* [TASK TO COMPLETE] Using the records below, filter out every line that lacks "manifests" and copy the rest.

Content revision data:
* * * * * * *
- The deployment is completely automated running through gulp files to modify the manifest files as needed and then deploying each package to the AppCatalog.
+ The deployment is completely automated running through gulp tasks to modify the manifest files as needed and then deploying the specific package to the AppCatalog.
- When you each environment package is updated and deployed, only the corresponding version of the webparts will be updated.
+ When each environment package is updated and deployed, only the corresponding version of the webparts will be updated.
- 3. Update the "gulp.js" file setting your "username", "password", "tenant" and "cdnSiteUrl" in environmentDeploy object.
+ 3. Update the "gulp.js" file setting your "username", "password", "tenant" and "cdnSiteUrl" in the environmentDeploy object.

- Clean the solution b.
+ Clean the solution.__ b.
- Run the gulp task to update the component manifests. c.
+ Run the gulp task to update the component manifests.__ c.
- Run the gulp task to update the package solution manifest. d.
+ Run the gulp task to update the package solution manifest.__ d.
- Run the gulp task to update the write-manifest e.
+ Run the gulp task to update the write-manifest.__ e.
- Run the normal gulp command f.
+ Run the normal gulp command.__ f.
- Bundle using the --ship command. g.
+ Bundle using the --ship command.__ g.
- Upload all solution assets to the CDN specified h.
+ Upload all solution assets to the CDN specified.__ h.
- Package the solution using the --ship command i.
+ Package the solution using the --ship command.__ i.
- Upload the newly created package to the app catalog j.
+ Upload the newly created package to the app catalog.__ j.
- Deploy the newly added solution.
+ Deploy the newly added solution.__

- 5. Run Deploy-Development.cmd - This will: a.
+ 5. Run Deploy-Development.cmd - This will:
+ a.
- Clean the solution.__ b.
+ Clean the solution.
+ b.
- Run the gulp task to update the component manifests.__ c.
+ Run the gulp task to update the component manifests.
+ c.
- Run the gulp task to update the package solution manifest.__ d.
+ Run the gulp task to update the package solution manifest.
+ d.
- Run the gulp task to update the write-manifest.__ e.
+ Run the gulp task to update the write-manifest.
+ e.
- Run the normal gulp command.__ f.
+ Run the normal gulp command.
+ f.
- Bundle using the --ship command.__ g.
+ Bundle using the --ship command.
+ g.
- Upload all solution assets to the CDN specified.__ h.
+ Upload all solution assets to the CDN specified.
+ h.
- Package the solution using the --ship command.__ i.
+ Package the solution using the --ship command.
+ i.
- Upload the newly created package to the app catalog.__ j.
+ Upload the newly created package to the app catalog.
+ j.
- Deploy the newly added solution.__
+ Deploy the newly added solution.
* * * * * * *
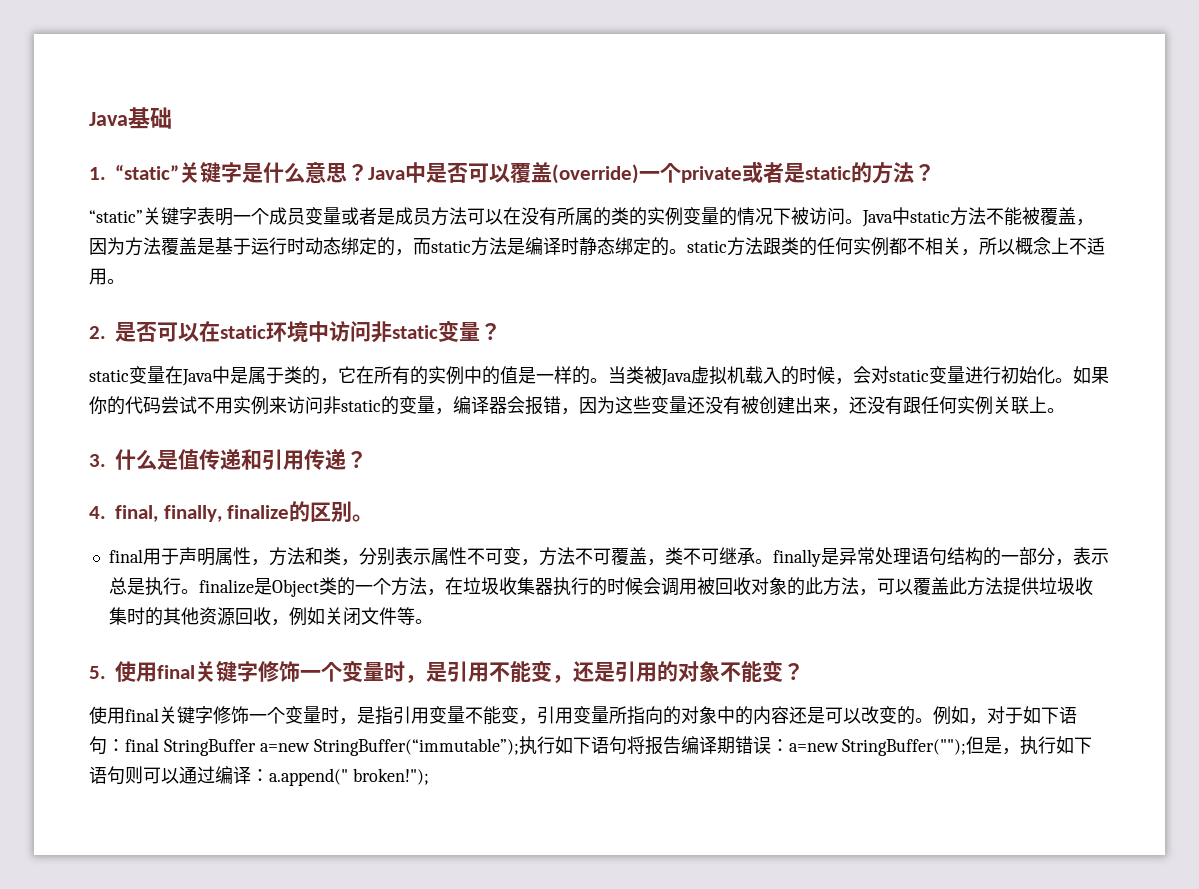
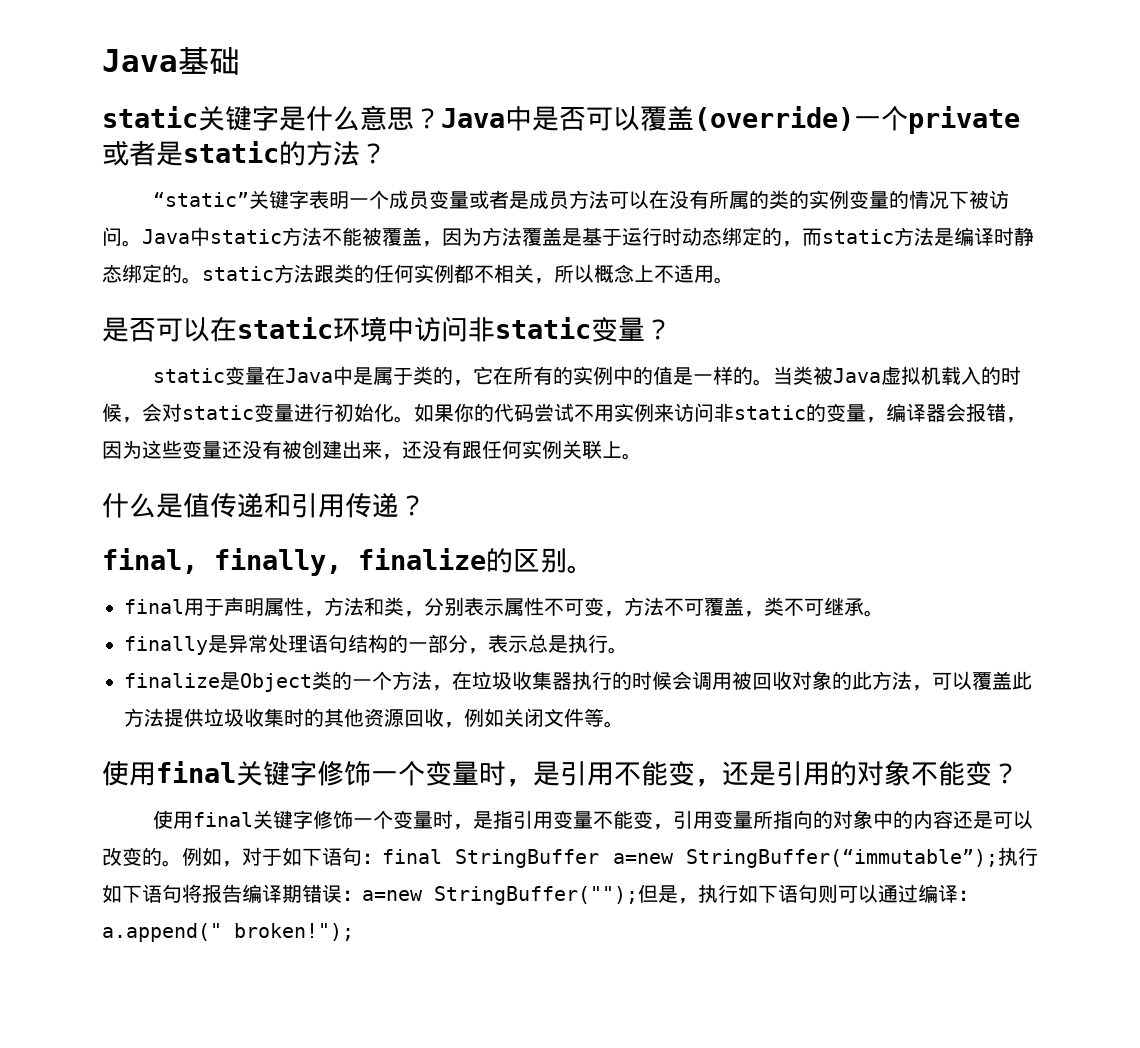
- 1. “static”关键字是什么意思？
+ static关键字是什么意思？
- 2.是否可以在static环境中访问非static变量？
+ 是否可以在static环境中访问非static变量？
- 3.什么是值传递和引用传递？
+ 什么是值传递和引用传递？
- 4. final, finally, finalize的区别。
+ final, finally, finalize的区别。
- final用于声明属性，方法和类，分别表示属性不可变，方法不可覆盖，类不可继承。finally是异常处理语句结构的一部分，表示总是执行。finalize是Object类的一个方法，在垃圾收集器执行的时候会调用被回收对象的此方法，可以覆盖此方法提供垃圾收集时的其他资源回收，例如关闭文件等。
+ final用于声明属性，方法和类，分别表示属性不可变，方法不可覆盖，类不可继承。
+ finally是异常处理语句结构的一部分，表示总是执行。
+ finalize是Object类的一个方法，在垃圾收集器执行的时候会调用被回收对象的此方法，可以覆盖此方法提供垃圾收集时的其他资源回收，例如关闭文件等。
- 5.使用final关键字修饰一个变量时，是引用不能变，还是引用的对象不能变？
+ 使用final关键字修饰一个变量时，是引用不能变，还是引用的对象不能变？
* * * * * * *
* [RESPONSE FOR THIS EXERCISE]
- Run the gulp task to update the component manifests. c.
+ Run the gulp task to update the component manifests.__ c.
- Run the gulp task to update the component manifests.__ c.
+ Run the gulp task to update the component manifests.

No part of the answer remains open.